He shocked the world by telling a story in reverse with “Memento,” he revitalized the superhero genre with “The Dark Knight” trilogy, he created an incredibly complex sci-fi world with “Inception,” he gave us the IMAX experience of a lifetime with “Interstellar” and he made an almost completely bloodless war movie with “Dunkirk.”

A few weeks ago, Christopher Nolan announced that his next project will be released July 2020. The only description he has disclosed about the film publicly is that it will be an “event movie.”

However, The Rectangle conducted an exclusive interview with Nolan and the cast last week, in which Nolan revealed that his next project will be a high-school romance about a boy who falls in love with his best friend’s fidget spinner.

Renowned actor Michael Caine will collaborate with Nolan for the seventh time. Caine has played supporting roles in most of Nolan’s other works, but he is now taking on the lead role of the film’s fifteen-year-old protagonist. Despite turning 86 last month, Caine says he feels confident that he’s right for the role.

“Older actors play high schoolers all the time,” Caine said.  “If the makeup artists can make Gary Oldman look like Churchill, or Christian Bale look like Dick Cheney, they can pass me off for a teenage boy.”

The Rectangle asked Nolan if he thought that this new project might finally earn him an Oscar for Best Director. Nolan replied that he actually made drastic changes to the story in light of “Dunkirk” losing out to Guillermo del Toro’s “The Shape of Water” in 2017.

“Anyone can make a love story about a humanoid,” Nolan said. “But a love story with an inanimate object? That takes a real filmmaker. If all it takes to win an Oscar is to have a story about a mute woman with a thing for fish, then screw it. I’ll beat del Toro at his own game.”

Despite this admission that he will be catering to the tastes of the Academy, Nolan has assured audiences that this will still be a film for Nolan-ites. The story will be told non-linearly, and, to increase it’s Oscar potential, will be a period piece set in the ’70s.

The Rectangle asked Nolan how he plans to reconcile this premise with the fact that fidget spinners were not invented until the ’90s.

“If time heals all things, then time manipulation heals all plot holes,” he replied.

It will also feature a “hallway scene” that Nolan says will be even more technically impressive than the rotating hallway scene in “Inception.” Given the things that can and do go down in the hallways of high schools, there is no limit to how creative Nolan can get in exploring the cinematic potential of hallways in his new project.

At the moment, Nolan said the main problem he and Emma Thomas, his wife and producing partner, are facing is the casting of the fidget spinner. Thomas says that she is on board with the project, but he has admitted that she is starting to regret having Caine involved.

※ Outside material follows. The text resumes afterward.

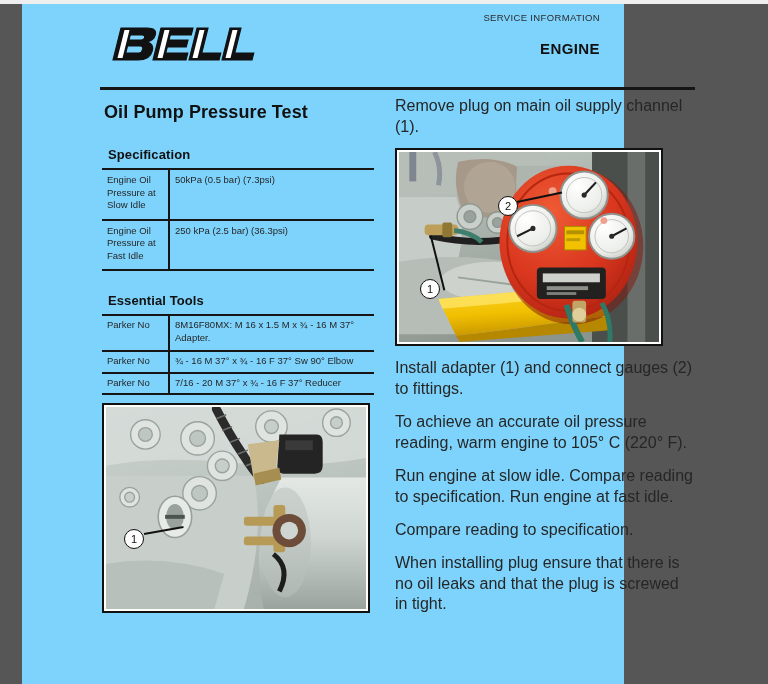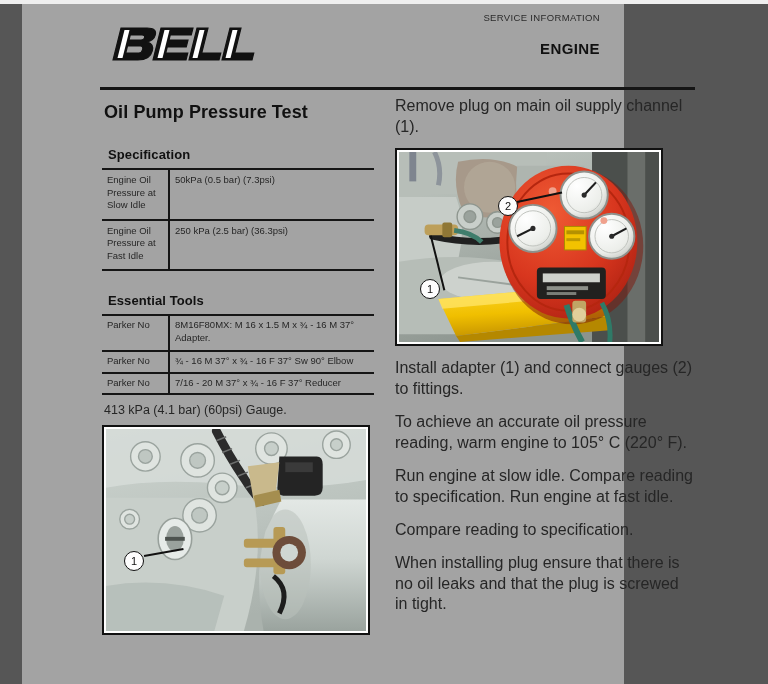"SERVICE INFORMATION" #page { background: #a3a3a3 -> #7dd3fc }
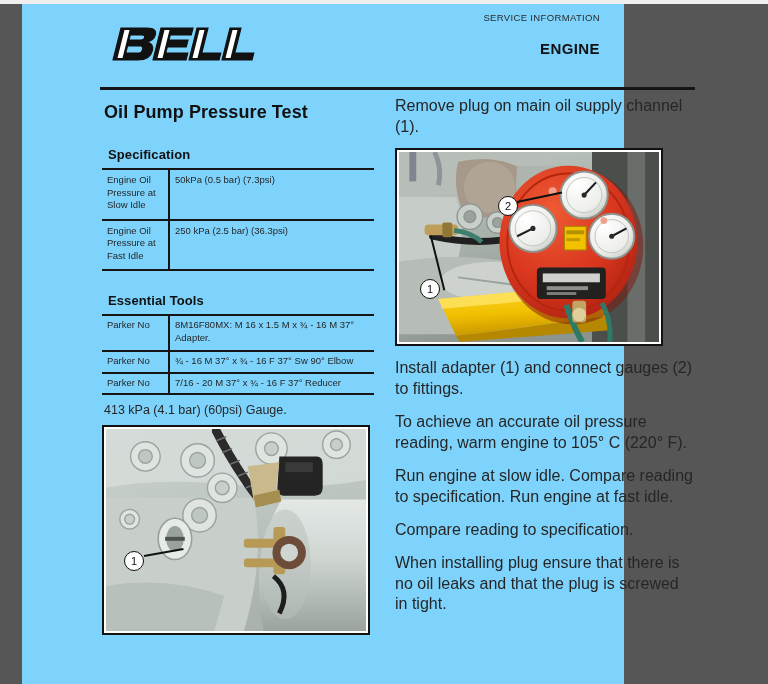"413 kPa (4.1 bar) (60psi)" p.eq-line { html: <p>413 kPa (4.1 bar) (60psi) Gauge.</p> -> none }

“We’ve been shopping for the fidget spinner to use, and he [Caine] refuses to stop making bad puns,” Thomas said. “He’s constantly giggling about ‘taking her for a spin’ and ‘flicking her brains out’. I could have punched him when he said the movie was going to be a ‘real work of spin-art’. Maybe he’s just being immature to get in character.”

Cast member Tom Hardy, who is playing the role of Caine’s character’s father, also confessed that he has doubts about the project.

“I’ve got tons of respect for both Nolan and Caine,” Hardy said, “but this is a film that would only sound like a good idea if I were drunk, thirteen-years old or Mel Gibson looking for a paycheck.”

Will Nolan pull this off and finally get his Oscar? Or has the Academy finally pushed artists too far in search for recognition?